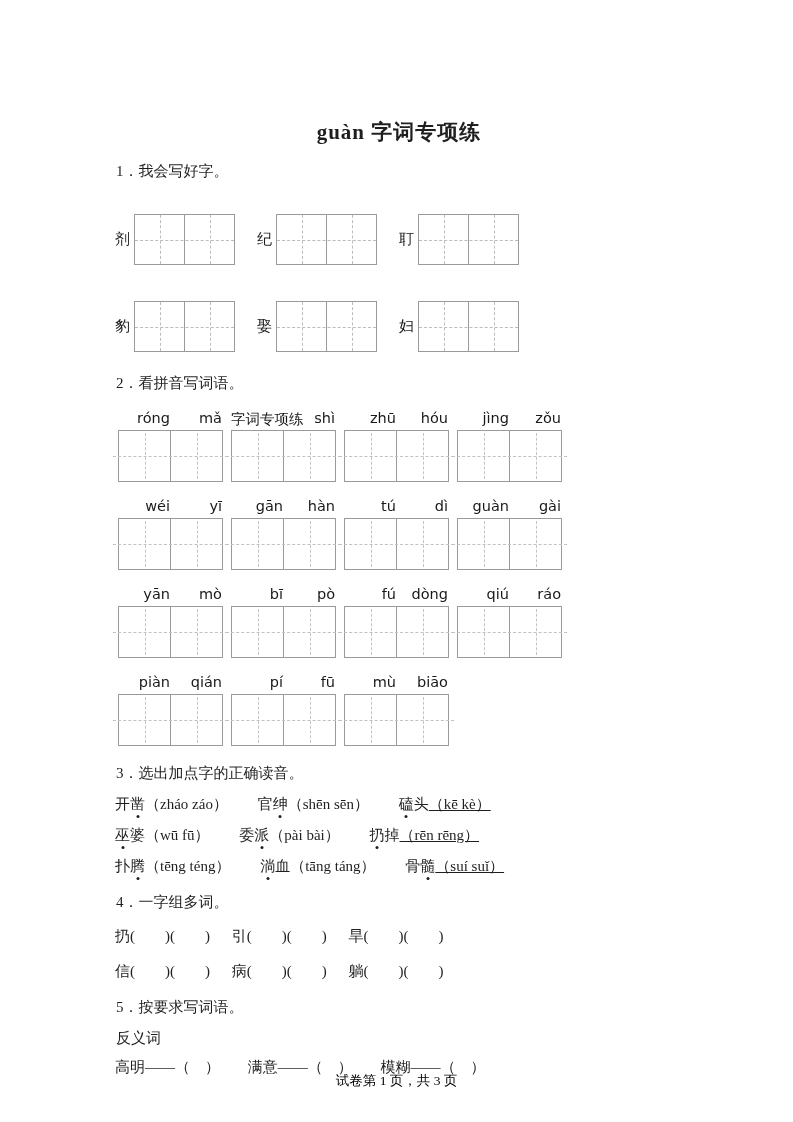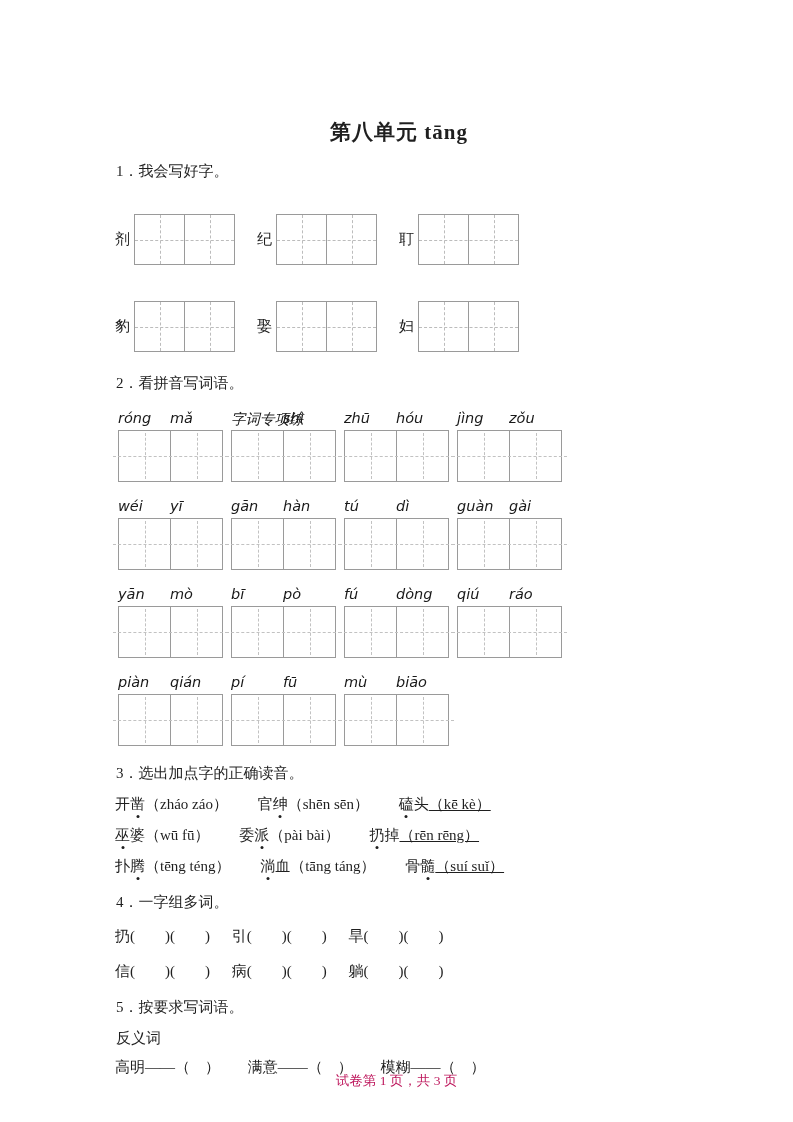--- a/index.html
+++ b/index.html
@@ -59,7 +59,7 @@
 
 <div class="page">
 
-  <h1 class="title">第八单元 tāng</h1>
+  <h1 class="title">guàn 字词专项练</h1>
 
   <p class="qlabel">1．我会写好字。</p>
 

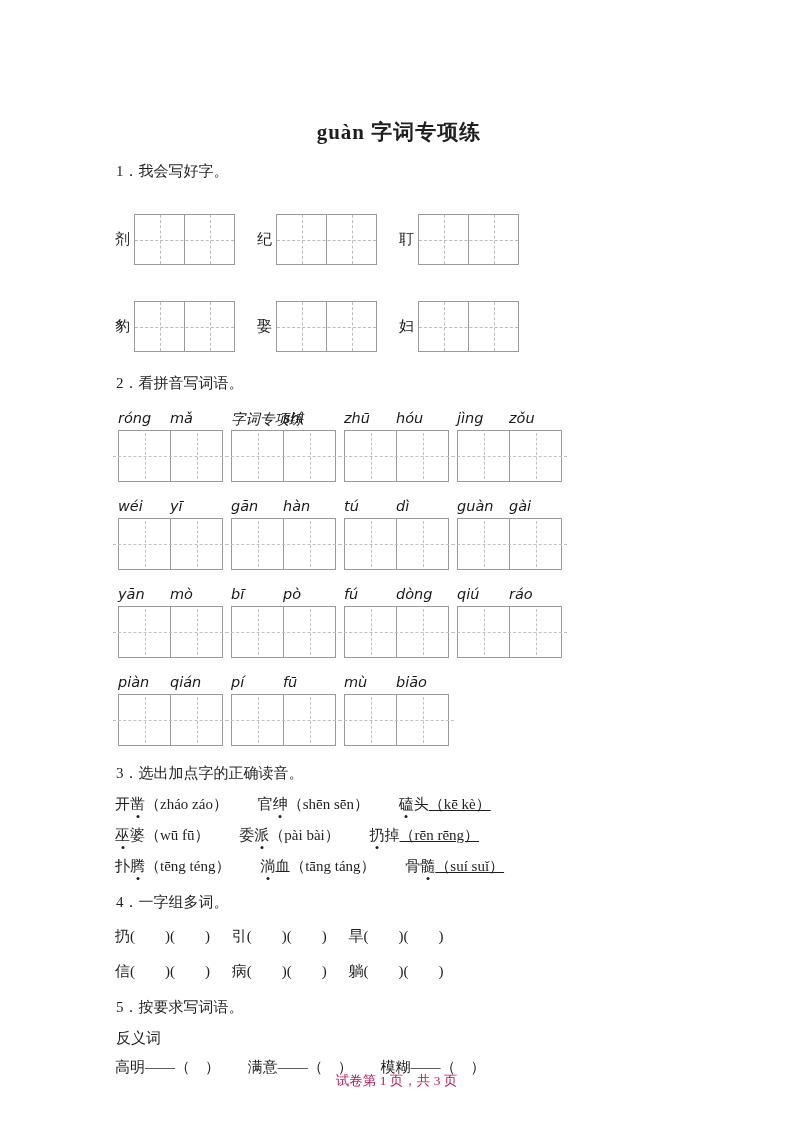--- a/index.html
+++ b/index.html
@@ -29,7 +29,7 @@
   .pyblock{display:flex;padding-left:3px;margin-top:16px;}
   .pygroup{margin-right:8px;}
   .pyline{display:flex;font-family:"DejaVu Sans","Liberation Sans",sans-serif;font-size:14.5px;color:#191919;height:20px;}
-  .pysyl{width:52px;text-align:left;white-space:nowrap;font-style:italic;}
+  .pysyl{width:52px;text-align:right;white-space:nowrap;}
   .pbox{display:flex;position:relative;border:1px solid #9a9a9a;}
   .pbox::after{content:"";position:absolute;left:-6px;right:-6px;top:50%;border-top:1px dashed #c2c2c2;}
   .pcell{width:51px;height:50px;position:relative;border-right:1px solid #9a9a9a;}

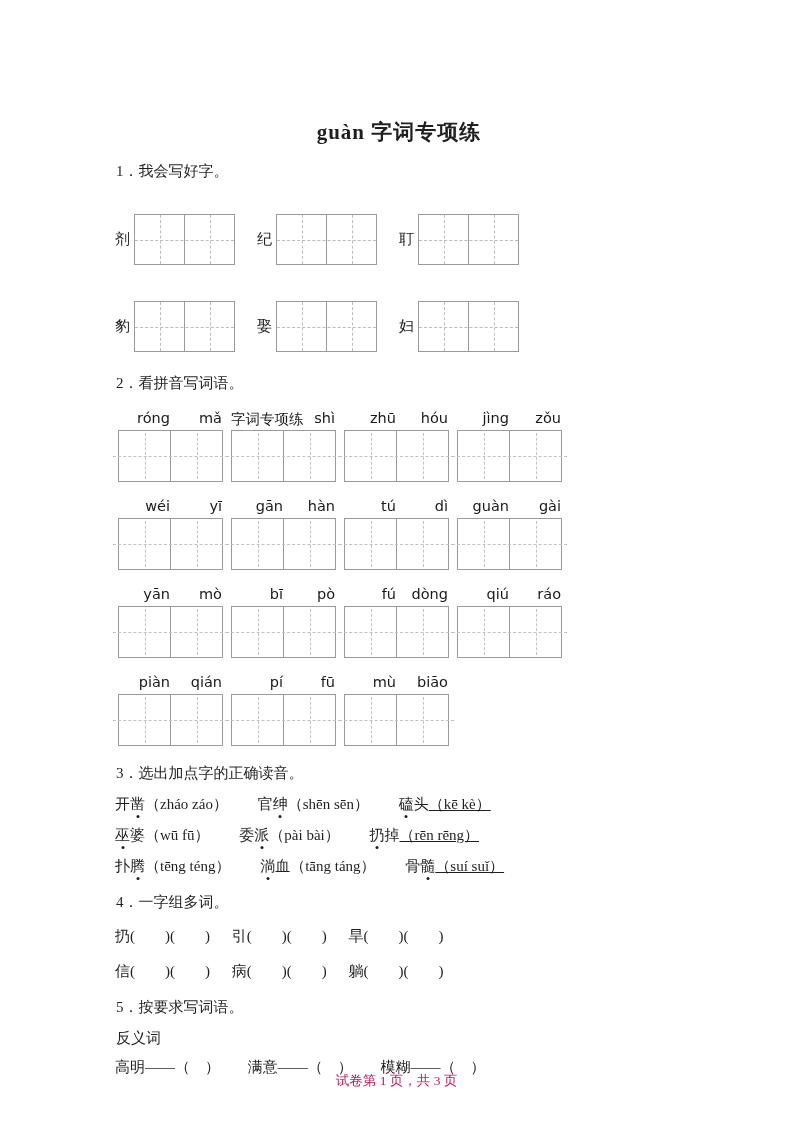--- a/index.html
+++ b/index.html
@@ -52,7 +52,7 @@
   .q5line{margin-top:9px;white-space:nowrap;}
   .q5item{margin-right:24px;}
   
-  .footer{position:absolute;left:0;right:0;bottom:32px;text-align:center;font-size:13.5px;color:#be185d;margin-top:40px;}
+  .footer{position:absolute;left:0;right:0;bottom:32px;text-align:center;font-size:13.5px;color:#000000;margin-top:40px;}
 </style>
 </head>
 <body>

§ Activity
Each record above needs to be retyped exactly, without any pictures.

§ Response below
--- a/index.html
+++ b/index.html
@@ -59,7 +59,7 @@
 
 <div class="page">
 
-  <h1 class="title">第八单元 tāng</h1>
+  <h1 class="title">guàn 字词专项练</h1>
 
   <p class="qlabel">1．我会写好字。</p>
 

--- a/index.html
+++ b/index.html
@@ -29,7 +29,7 @@
   .pyblock{display:flex;padding-left:3px;margin-top:16px;}
   .pygroup{margin-right:8px;}
   .pyline{display:flex;font-family:"DejaVu Sans","Liberation Sans",sans-serif;font-size:14.5px;color:#191919;height:20px;}
-  .pysyl{width:52px;text-align:left;white-space:nowrap;font-style:italic;}
+  .pysyl{width:52px;text-align:right;white-space:nowrap;}
   .pbox{display:flex;position:relative;border:1px solid #9a9a9a;}
   .pbox::after{content:"";position:absolute;left:-6px;right:-6px;top:50%;border-top:1px dashed #c2c2c2;}
   .pcell{width:51px;height:50px;position:relative;border-right:1px solid #9a9a9a;}

--- a/index.html
+++ b/index.html
@@ -52,7 +52,7 @@
   .q5line{margin-top:9px;white-space:nowrap;}
   .q5item{margin-right:24px;}
   
-  .footer{position:absolute;left:0;right:0;bottom:32px;text-align:center;font-size:13.5px;color:#be185d;margin-top:40px;}
+  .footer{position:absolute;left:0;right:0;bottom:32px;text-align:center;font-size:13.5px;color:#000000;margin-top:40px;}
 </style>
 </head>
 <body>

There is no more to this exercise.